Web page revision data
BEGIN

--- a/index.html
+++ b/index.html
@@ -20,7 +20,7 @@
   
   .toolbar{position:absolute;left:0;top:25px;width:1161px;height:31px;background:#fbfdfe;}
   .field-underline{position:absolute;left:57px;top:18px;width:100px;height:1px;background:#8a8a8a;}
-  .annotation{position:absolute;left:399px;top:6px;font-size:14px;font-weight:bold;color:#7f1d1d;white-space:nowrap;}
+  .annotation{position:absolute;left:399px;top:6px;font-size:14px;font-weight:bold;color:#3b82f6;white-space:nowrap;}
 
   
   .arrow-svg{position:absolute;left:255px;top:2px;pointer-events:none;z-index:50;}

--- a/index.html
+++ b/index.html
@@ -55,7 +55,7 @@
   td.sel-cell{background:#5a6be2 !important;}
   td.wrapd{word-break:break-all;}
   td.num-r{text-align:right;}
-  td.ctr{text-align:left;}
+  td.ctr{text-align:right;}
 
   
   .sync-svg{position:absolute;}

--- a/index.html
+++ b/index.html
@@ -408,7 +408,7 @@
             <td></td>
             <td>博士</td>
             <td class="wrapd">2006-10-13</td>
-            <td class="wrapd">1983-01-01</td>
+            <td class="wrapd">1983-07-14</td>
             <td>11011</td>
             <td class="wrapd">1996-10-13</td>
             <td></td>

END
BEGIN

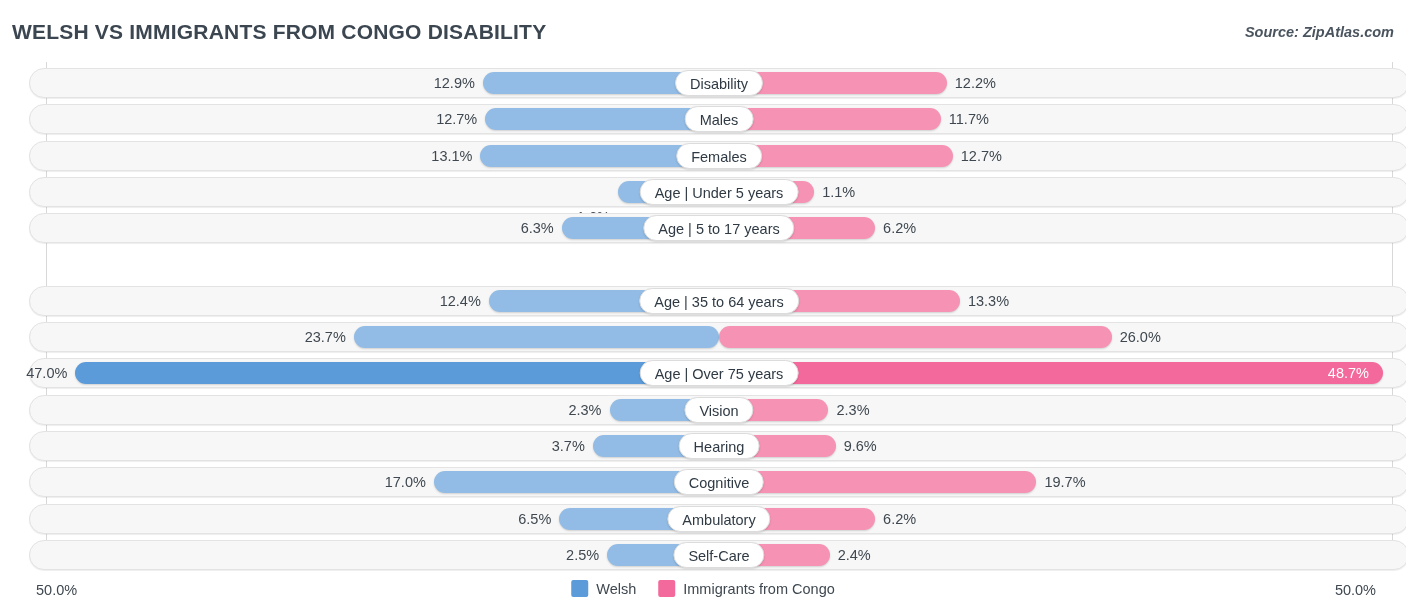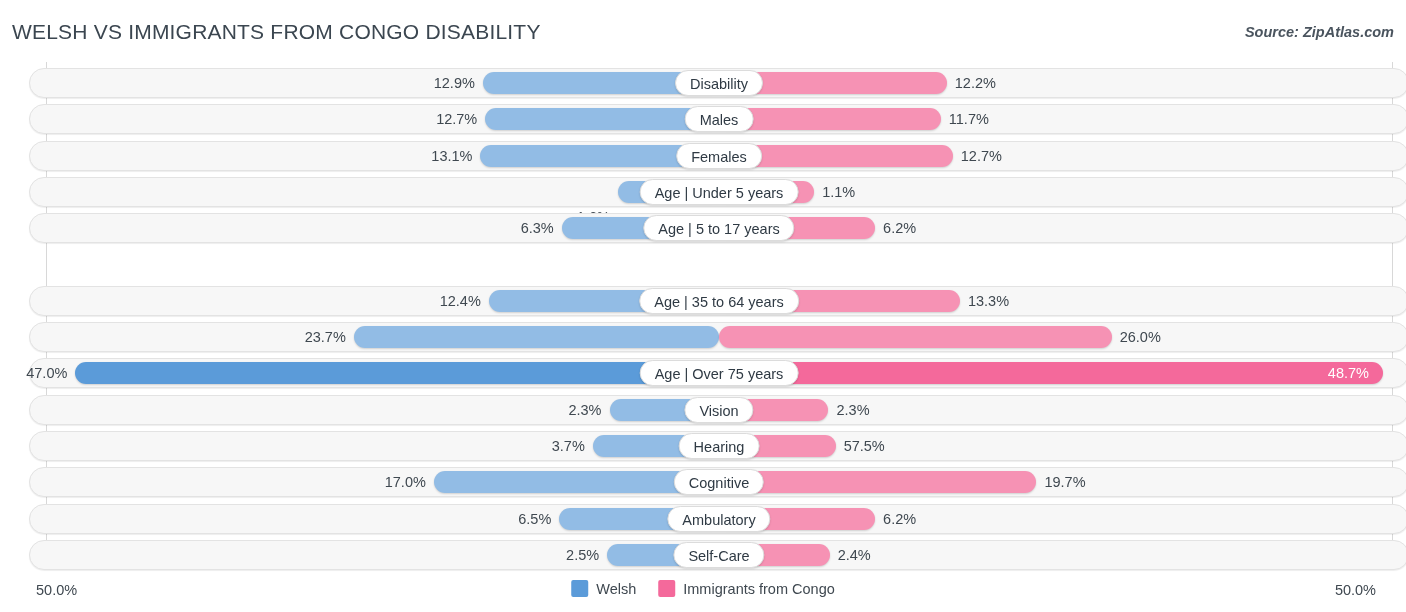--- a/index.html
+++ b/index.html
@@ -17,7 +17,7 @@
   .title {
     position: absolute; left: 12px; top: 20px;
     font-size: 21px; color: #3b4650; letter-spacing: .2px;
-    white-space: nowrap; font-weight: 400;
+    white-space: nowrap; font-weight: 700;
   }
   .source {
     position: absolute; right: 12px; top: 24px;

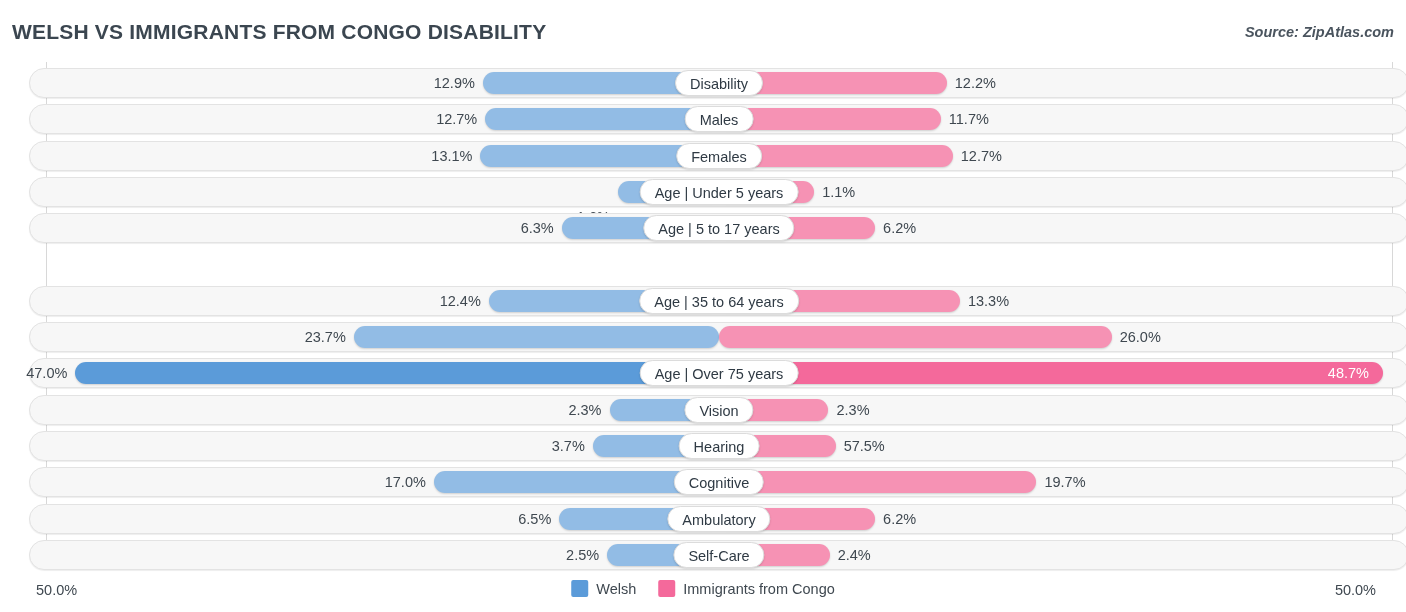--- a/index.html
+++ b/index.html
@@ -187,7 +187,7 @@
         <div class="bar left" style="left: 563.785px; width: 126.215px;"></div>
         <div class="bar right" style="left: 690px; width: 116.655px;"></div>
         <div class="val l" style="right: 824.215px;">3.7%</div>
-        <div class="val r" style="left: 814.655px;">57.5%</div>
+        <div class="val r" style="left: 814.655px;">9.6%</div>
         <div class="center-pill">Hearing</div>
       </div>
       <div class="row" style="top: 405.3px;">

END
BEGIN

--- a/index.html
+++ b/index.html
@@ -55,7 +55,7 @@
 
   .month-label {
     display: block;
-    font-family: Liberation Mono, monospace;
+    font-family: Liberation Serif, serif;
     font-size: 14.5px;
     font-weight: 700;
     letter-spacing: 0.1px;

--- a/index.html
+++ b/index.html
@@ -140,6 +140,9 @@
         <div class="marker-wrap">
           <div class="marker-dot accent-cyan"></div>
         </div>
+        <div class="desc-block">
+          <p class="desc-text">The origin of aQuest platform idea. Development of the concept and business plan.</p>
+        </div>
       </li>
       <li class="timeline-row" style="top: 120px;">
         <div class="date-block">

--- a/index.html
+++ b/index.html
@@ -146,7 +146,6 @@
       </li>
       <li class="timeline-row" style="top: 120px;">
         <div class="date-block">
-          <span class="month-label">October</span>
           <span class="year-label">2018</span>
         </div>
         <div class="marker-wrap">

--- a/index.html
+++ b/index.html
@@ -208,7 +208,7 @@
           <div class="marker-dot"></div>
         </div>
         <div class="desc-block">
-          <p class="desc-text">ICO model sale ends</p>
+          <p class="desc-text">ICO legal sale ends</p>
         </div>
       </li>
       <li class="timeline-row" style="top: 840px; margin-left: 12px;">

END

▶ [Required work] For the word "height", go through the records and show each line that carries it.

▶ [The answer]
   .toolbar{position:absolute;left:0;top:25px;width:1161px;height:31px;background:#fbfdfe;}
   .field-underline{position:absolute;left:57px;top:18px;width:100px;height:1px;background:#8a8a8a;}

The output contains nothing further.